Un débat sur l’énergie qui n’abordera pas les bonnes questions

Paris, le 28 novembre 2012 – A l’occasion du lancement par la ministre Delphine Batho du débat sur la transition énergétique, Greenpeace revient sur les raisons qui l’ont poussée à refuser de participer au processus officiel.

« Il ne faut pas réduire l’absence de Greenpeace à la table du débat sur l’énergie à la seule présence d’Anne Lauvergeon dans le comité de pilotage », explique Jean-François Julliard, directeur général de Greenpeace. « Le problème est plus profond : pourquoi enfermer la question nucléaire dans la fermeture unique de Fessenheim ? Pourquoi laisser dépérir les filières renouvelables ? Pourquoi éviter le sujet des transports pourtant clé dans la problématique énergétique ? Des questions qui restent sans réponses… Nous n’avons plus confiance dans la volonté de ce gouvernement d’engager la France dans sa nécessaire transition énergétique. Et ce n’est pas son attitude sur Notre-Dame-des-Landes ou les nouvelles prises de parole sur les schistes qui vont nous faire changer d’avis… La vision qu’il défend actuellement appartient au passé. »

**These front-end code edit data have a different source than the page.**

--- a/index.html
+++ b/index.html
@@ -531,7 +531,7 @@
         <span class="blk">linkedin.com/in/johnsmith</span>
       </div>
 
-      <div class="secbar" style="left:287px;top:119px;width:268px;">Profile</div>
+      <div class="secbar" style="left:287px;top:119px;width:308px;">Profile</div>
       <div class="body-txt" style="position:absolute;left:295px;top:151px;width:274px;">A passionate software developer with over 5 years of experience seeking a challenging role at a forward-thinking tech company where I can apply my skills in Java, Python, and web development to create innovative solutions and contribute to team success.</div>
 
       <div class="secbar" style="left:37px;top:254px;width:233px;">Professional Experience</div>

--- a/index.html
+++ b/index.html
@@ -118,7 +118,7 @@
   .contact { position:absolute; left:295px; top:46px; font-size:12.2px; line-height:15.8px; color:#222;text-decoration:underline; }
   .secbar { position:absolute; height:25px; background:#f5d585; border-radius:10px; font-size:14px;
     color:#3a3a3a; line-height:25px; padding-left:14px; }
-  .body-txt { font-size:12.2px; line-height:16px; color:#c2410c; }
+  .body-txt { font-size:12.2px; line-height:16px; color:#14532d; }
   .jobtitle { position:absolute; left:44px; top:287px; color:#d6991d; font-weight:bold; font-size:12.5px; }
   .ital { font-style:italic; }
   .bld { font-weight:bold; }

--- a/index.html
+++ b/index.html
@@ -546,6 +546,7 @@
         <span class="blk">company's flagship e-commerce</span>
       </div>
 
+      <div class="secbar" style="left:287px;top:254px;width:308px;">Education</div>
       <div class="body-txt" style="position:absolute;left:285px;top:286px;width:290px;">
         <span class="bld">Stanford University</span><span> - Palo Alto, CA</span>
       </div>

Pourquoi Fessenheim et pas d’autres ? Greenpeace pointe les vrais problèmes

Pour illustrer l’un des manques du débat, une dizaine d’activistes de Greenpeace ont déployé ce matin à la centrale du Tricastin une banderole de 60m2 sur laquelle on pouvait lire « Tricastin en zone sismique, on en parle vraiment ! ». Comme celle du Bugey, celle de Gravelines ou par exemple celle du Blayais, la centrale de Tricastin cumule les risques : plus de 30 ans comme Fessenheim, sismicité élevée, risque d’inondation, 5 sites Seveso à proximité, zone à risque d’incendie, etc.

(c) Pierre Gleizes / Greenpeace

Un vrai débat sur l’énergie ouvert, transparent, historique poserait pour la première fois la question de l’avenir du nucléaire au-delà de la fermeture de Fessenheim.

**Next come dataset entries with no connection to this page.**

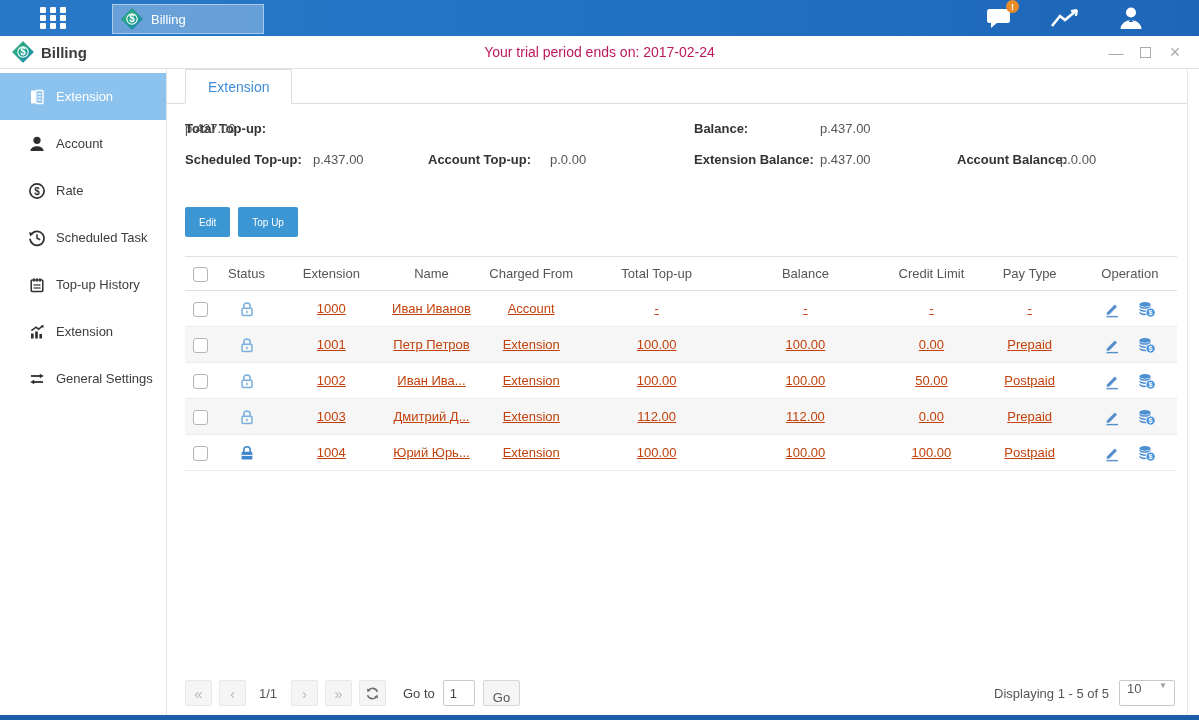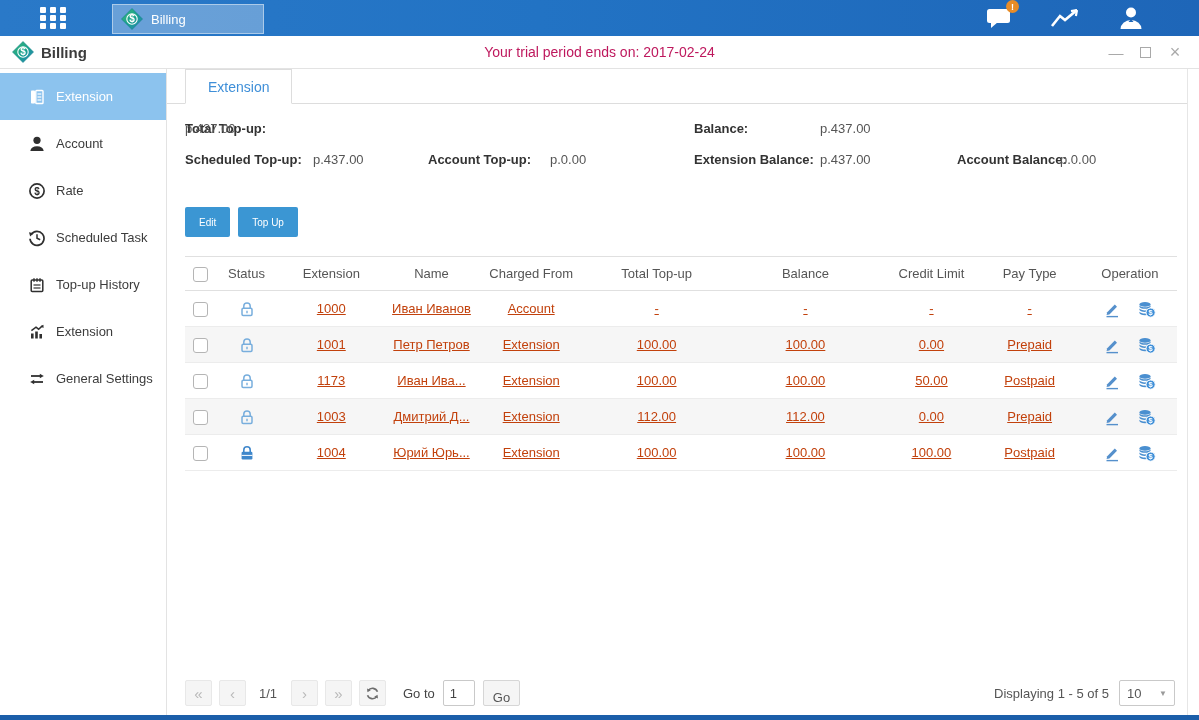--- a/index.html
+++ b/index.html
@@ -382,7 +382,7 @@
                     <use href="#lockOpen"></use>
                   </svg>
               </span></td>
-            <td>1173</td>
+            <td>1002</td>
             <td>Иван Ива...</td>
             <td>Extension</td>
             <td>100.00</td>

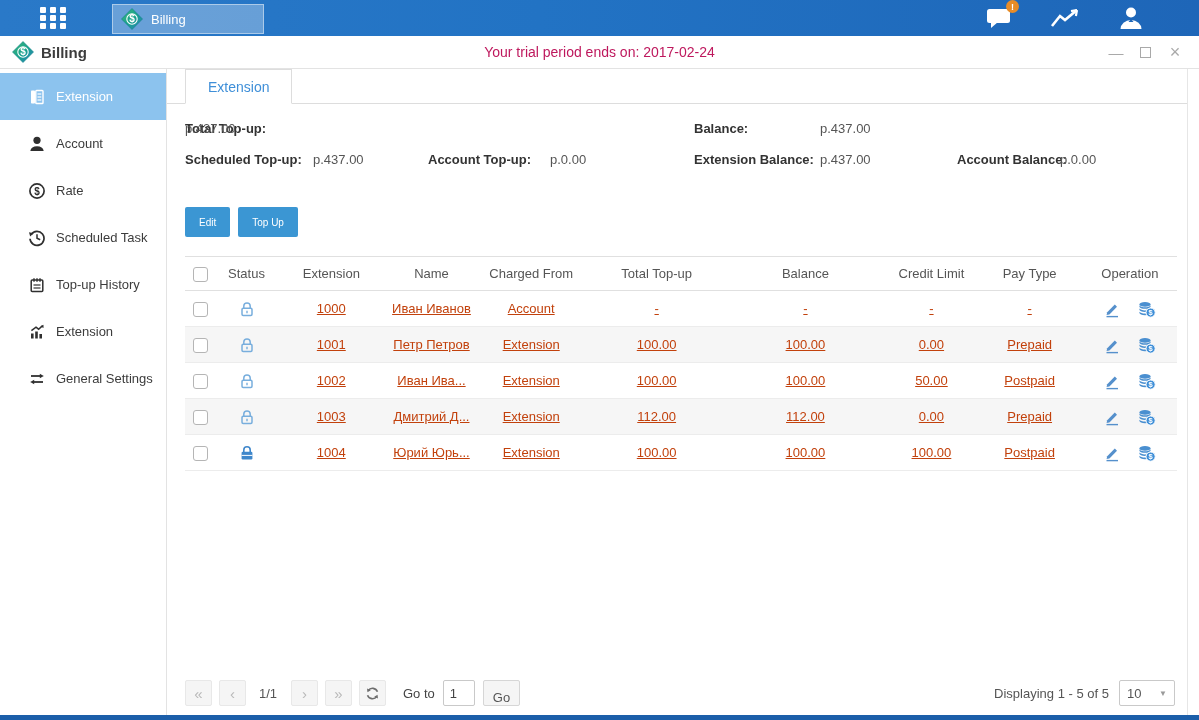--- a/index.html
+++ b/index.html
@@ -84,7 +84,7 @@
   .pg-input { width:32px; height:26px; border:1px solid #c9c9c9; border-radius:2px; font-size:13px; text-align:left; padding-left:6px; color:#444; font-family:inherit; }
   .pg-go { margin-left:8px; height:26px; padding:9px 9px; background:#f5f5f5; border:1px solid #d6d6d6; border-radius:2px; font-size:13px; color:#555; cursor:pointer; font-family:inherit; }
   .pg-right { margin-left:auto; display:flex; align-items:center; gap:10px; }
-  .pg-select { width:56px; height:26px; border:1px solid #c9c9c9; border-radius:2px; display:flex; align-items:center;
+  .pg-select { width:56px; height:26px; border:1px solid #c9c9c9; border-radius:2px; display:flex; align-items:flex-start;
                padding:0 7px; color:#555; cursor:pointer; background:#fff; }
   .pg-caret { margin-left:auto; font-size:8px; color:#9a9a9a; }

Une réduction de 75% à 50% de la part du nucléaire dans la consommation d’électricité d’ici à 2025 en ne fermant que Fessenheim et en lançant l’EPR de Flamanville, c’est une équation qui ne tient pas. Le débat doit permettre de décider la fermeture d’autres centrales nucléaires et cela doit être acté dès le démarrage.

L’abandon des renouvelables ou les reniements du gouvernement

Les filières renouvelables très prometteuses en emplois sont en panne. La filière solaire s’effondre et le développement de l’éolien est bloqué par la question des tarifs d’achat de l’électricité.

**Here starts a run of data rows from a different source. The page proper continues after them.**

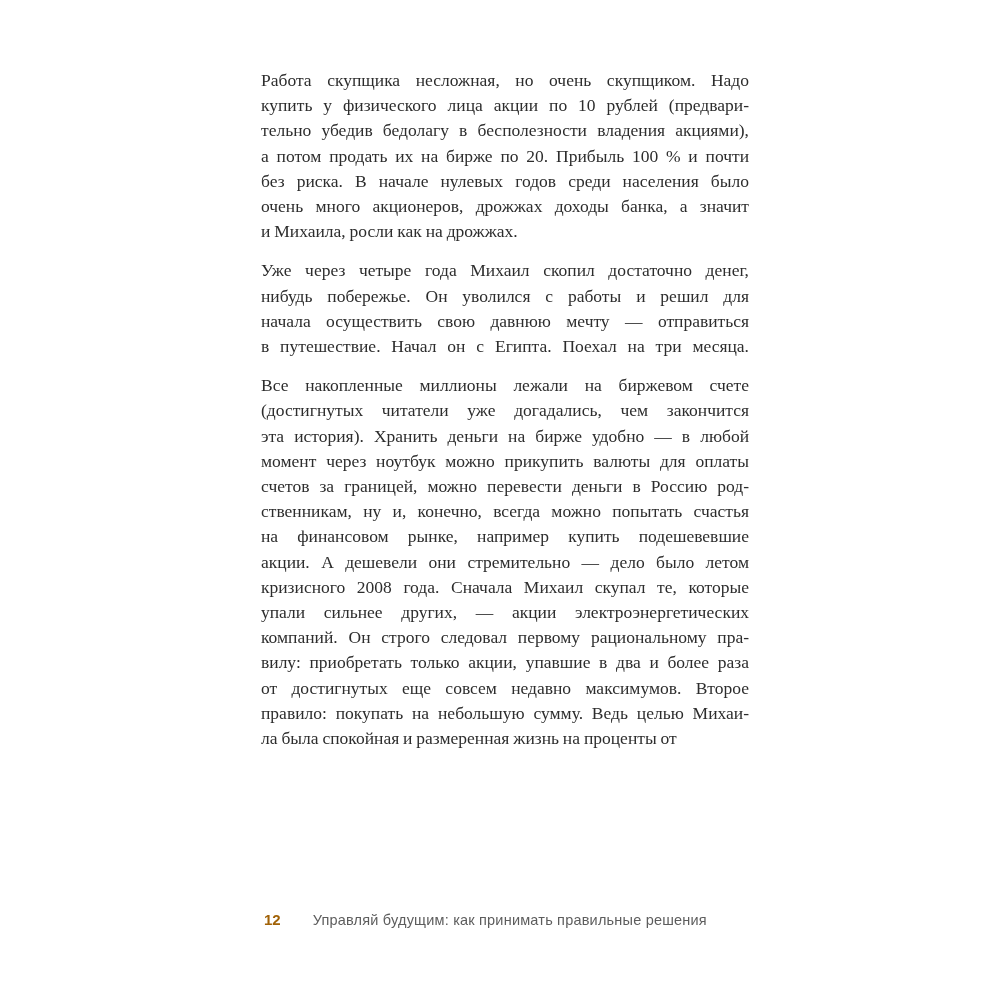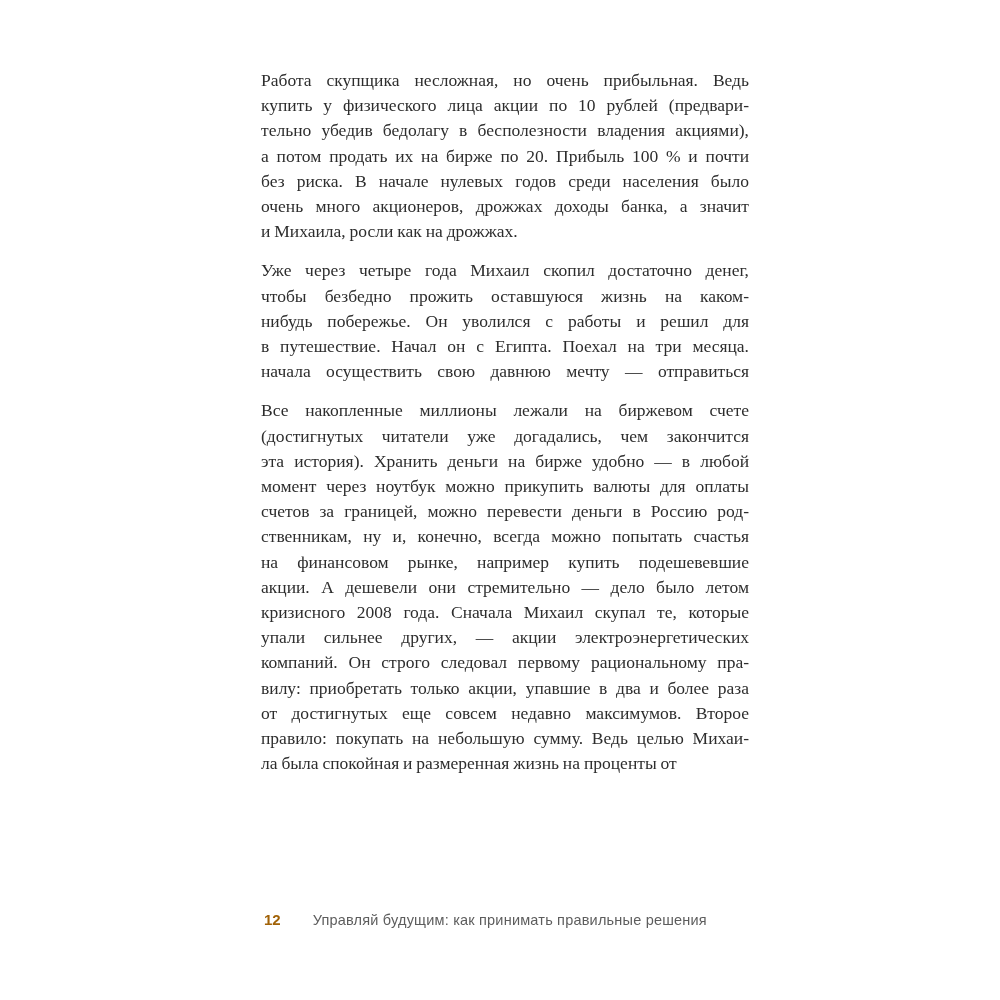--- a/index.html
+++ b/index.html
@@ -71,7 +71,7 @@
   <div class="text-block">
 
       <div class="paragraph">
-        <div class="line">Работа скупщика несложная, но очень прибыльная. Ведь</div>
+        <div class="line">Работа скупщика несложная, но очень скупщиком. Надо</div>
         <div class="line">купить у физического лица акции по 10 рублей (предвари-</div>
         <div class="line">тельно убедив бедолагу в бесполезности владения акциями),</div>
         <div class="line">а потом продать их на бирже по 20. Прибыль 100 % и почти</div>

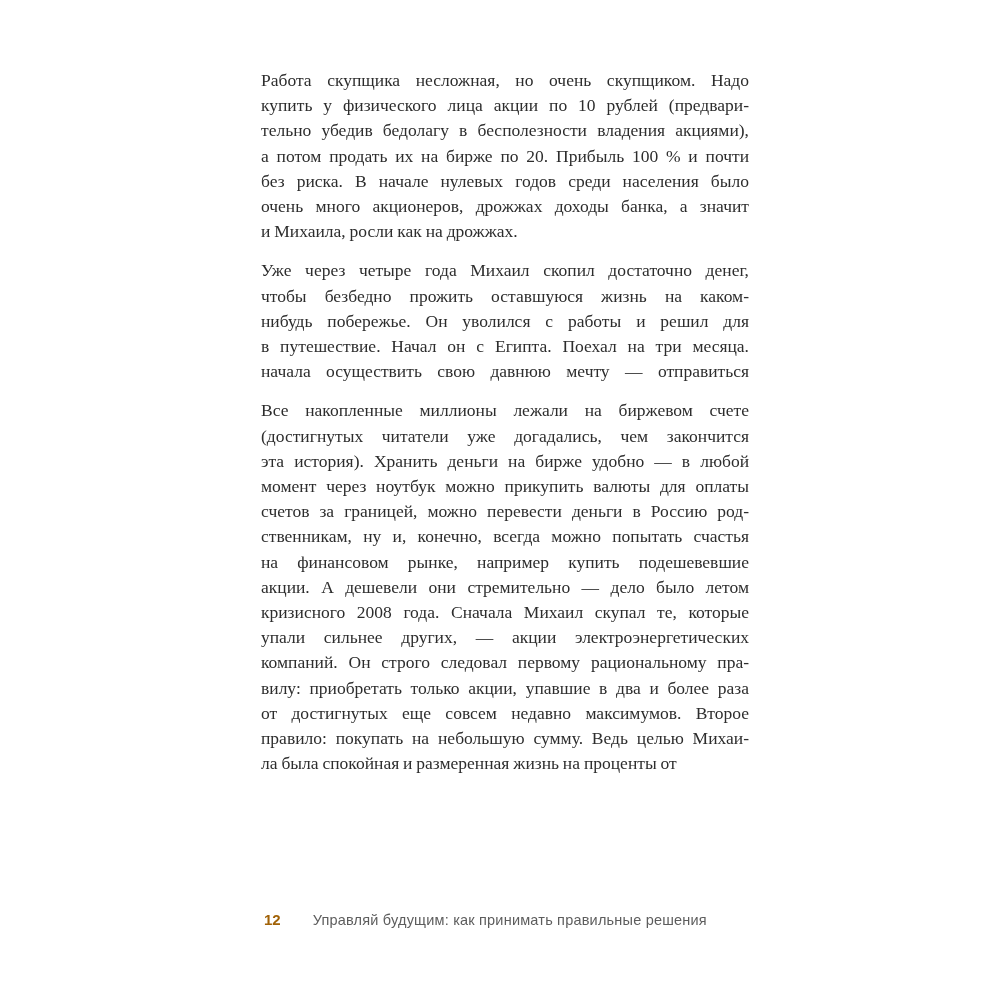--- a/index.html
+++ b/index.html
@@ -81,7 +81,6 @@
       </div>
       <div class="paragraph">
         <div class="line">Уже через четыре года Михаил скопил достаточно денег,</div>
-        <div class="line">чтобы безбедно прожить оставшуюся жизнь на каком-</div>
         <div class="line">нибудь побережье. Он уволился с работы и решил для</div>
         <div class="line">в путешествие. Начал он с Египта. Поехал на три месяца.</div>
         <div class="line">начала осуществить свою давнюю мечту — отправиться</div>

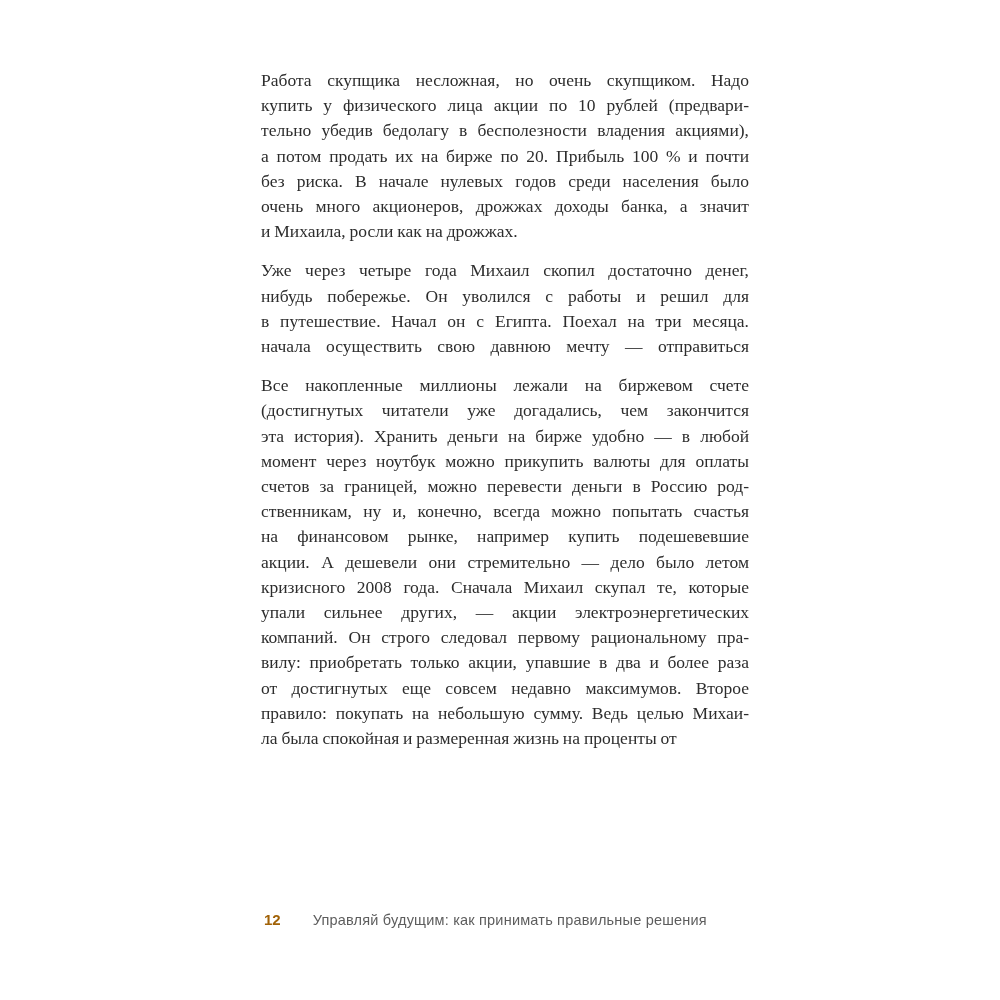--- a/index.html
+++ b/index.html
@@ -82,8 +82,8 @@
       <div class="paragraph">
         <div class="line">Уже через четыре года Михаил скопил достаточно денег,</div>
         <div class="line">нибудь побережье. Он уволился с работы и решил для</div>
+        <div class="line">начала осуществить свою давнюю мечту — отправиться</div>
         <div class="line">в путешествие. Начал он с Египта. Поехал на три месяца.</div>
-        <div class="line">начала осуществить свою давнюю мечту — отправиться</div>
       </div>
       <div class="paragraph">
         <div class="line">Все накопленные миллионы лежали на биржевом счете</div>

« Sur les renouvelables, François Hollande et Jean-Marc Ayrault avaient promis des mesures d’urgence, mais pour l’instant, rien. Encore un signe qui nous confirme le manque total de volonté d’inscrire la France sur la voie de la transition énergétique » conclut Jean-François Julliard.

Greenpeace ne participera pas au débat « dans les salons » mais sera bien présente pour défendre sa vision de la transition énergétique sur le terrain avec sa capacité d’interpellation, d’action et de mobilisation.